Tandis que l’arrivée en voiture échappe à cette pollution visuelle. Et puis, « bien que certaines personnes semblent
en douter, il est très possible d’arrêter le moteur et de sortir de
l’auto », ce dont Edith Wharton ne se prive pas, particulièrement
quand elle longe la Loire.
Il ne s’agit cependant pas, entre Boulogne et Amiens, de
Paris à Poitiers ou dans le Nord-Est, d’une balade paresseuse. Pas un monument
n’échappe à l’œil de la romancière américaine qui en note qualités et défauts
sans se priver de comparer les traces du passé à son pays d’origine « où le plus récent immeuble de bureaux
et le dernier silo à grains sont les seuls monuments qui reçoivent l’hommage de
l’architecture environnante. »
Elle aime, d’ailleurs, que les bâtiments soient marqués par
le temps. Elle est étonnée par l’église de Brou qui semble neuve. Plus
qu’étonnée, déçue : le monument a « l’aspect
d’un jouet de celluloïd ». Elle supporte aussi mal les lieux « muséifiés », où l’on n’entre
qu’après avoir acheté un billet « à
une ouvreuse aux tresses dorées ».
Le pire étant, à ses yeux, une ville comme Lourdes, du moins
la partie devenue une « vaste mer de
vulgarité », une entreprise florissante montée autour des
apparitions : « ville de la
Basilique, des Rosaires, de la Grotte, un entassement de pensions et de pieux hôtels, de baraques de
colporteurs et de panoramas, où le Grand Hôtel du Casino et du Palais jouxte la Pension de la Première Apparition, et la Vierge de Lourdes ceinte de bleu attire l’attention sur la
lumière électrique et le déjeuner par petites tables à l’intérieur. »

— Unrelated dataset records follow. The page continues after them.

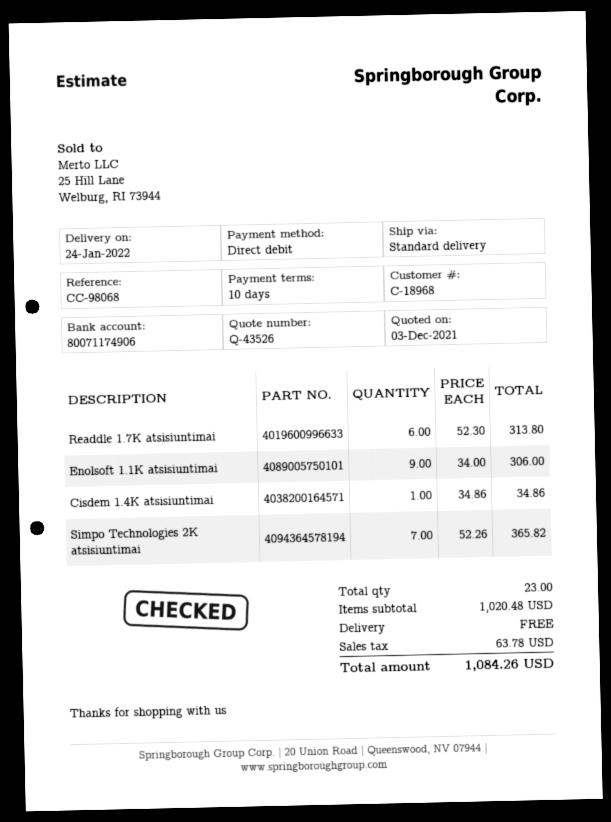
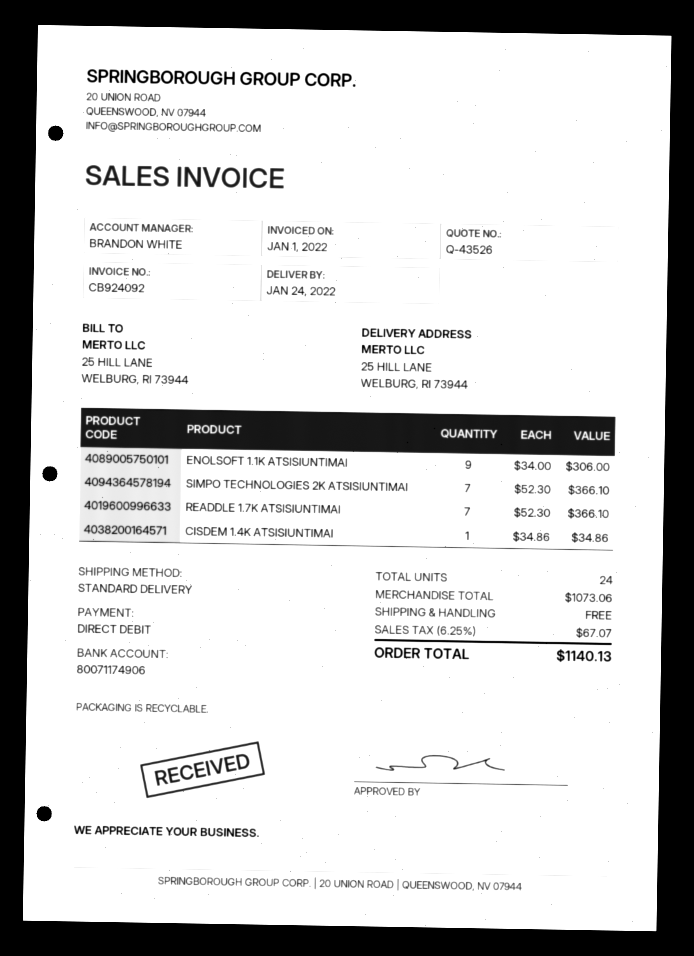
Readdle 1.7K atsisiuntimai: 6 x 52.30 = 313.80 -> 7 x 52.30 = 366.10
Simpo Technologies 2K atsisiuntimai: 7 x 52.26 = 365.82 -> 7 x 52.30 = 366.10
total quantity: 23 -> 24
subtotal: 1020.48 -> 1073.06
tax: 63.78 -> 67.07
total: 1084.26 -> 1140.13

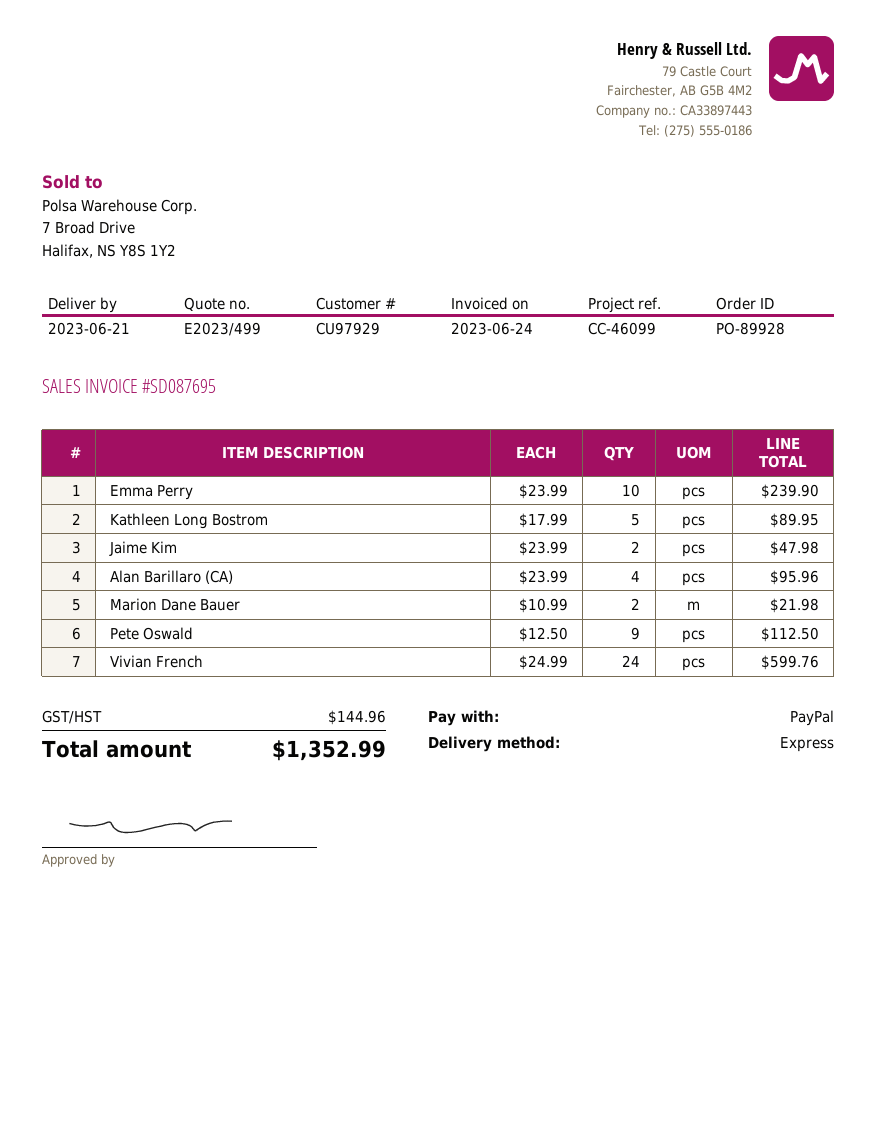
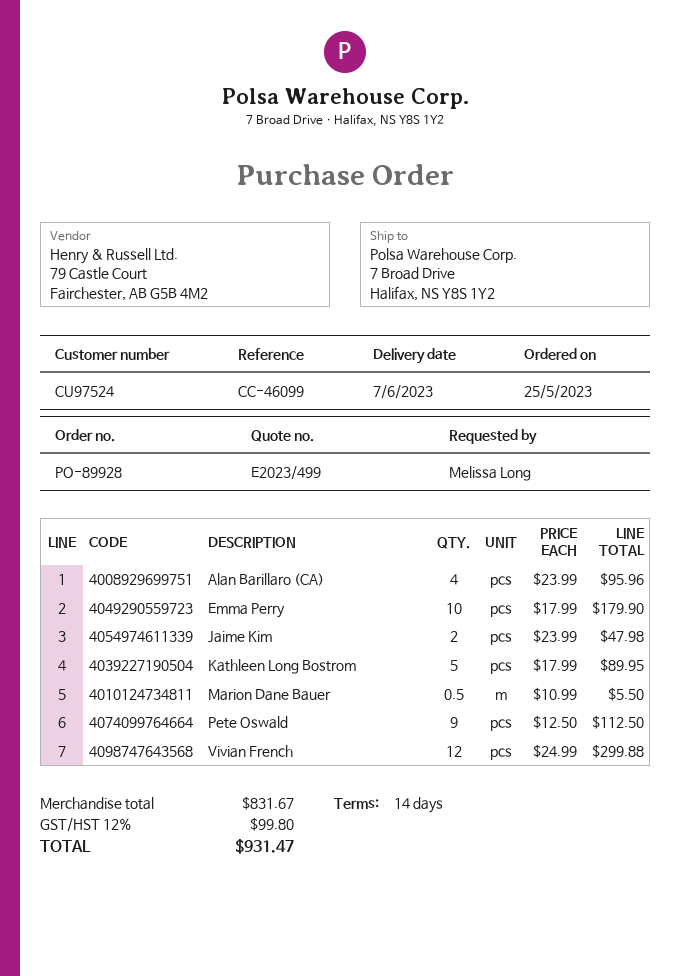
delivery date: 2023-06-21 -> 2023-06-07
customer number: CU97929 -> CU97524
Emma Perry: 10 x 23.99 = 239.90 -> 10 x 17.99 = 179.90
Marion Dane Bauer: 2 x 10.99 = 21.98 -> 0.5 x 10.99 = 5.50
Vivian French: 24 x 24.99 = 599.76 -> 12 x 24.99 = 299.88
tax: 144.96 -> 99.80
total: 1352.99 -> 931.47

Edith Wharton a probablement emporté un guide Joanne,
l’ancêtre du Guide bleu, qu’elle cite et qui l’aide à se fixer des étapes. Mais
elle est surtout une femme qui se forge sa propre opinion et ne se laisse guère
influencer. Elle regarde ces livres avec circonspection et s’inquiète
d’ailleurs à propos de la toile de David qu’elle voit à Rouen : « On tremble à l’idée qu’un jour elle
puisse cesser de briller de ses propres demi-teintes, et qu’elle devienne un
objet étoilé par le Baedeker… »
En revanche, elle ne parle pas du guide Michelin, qui avait
fait son apparition en 1900, relève Julian Barnes dans une préface éclairante.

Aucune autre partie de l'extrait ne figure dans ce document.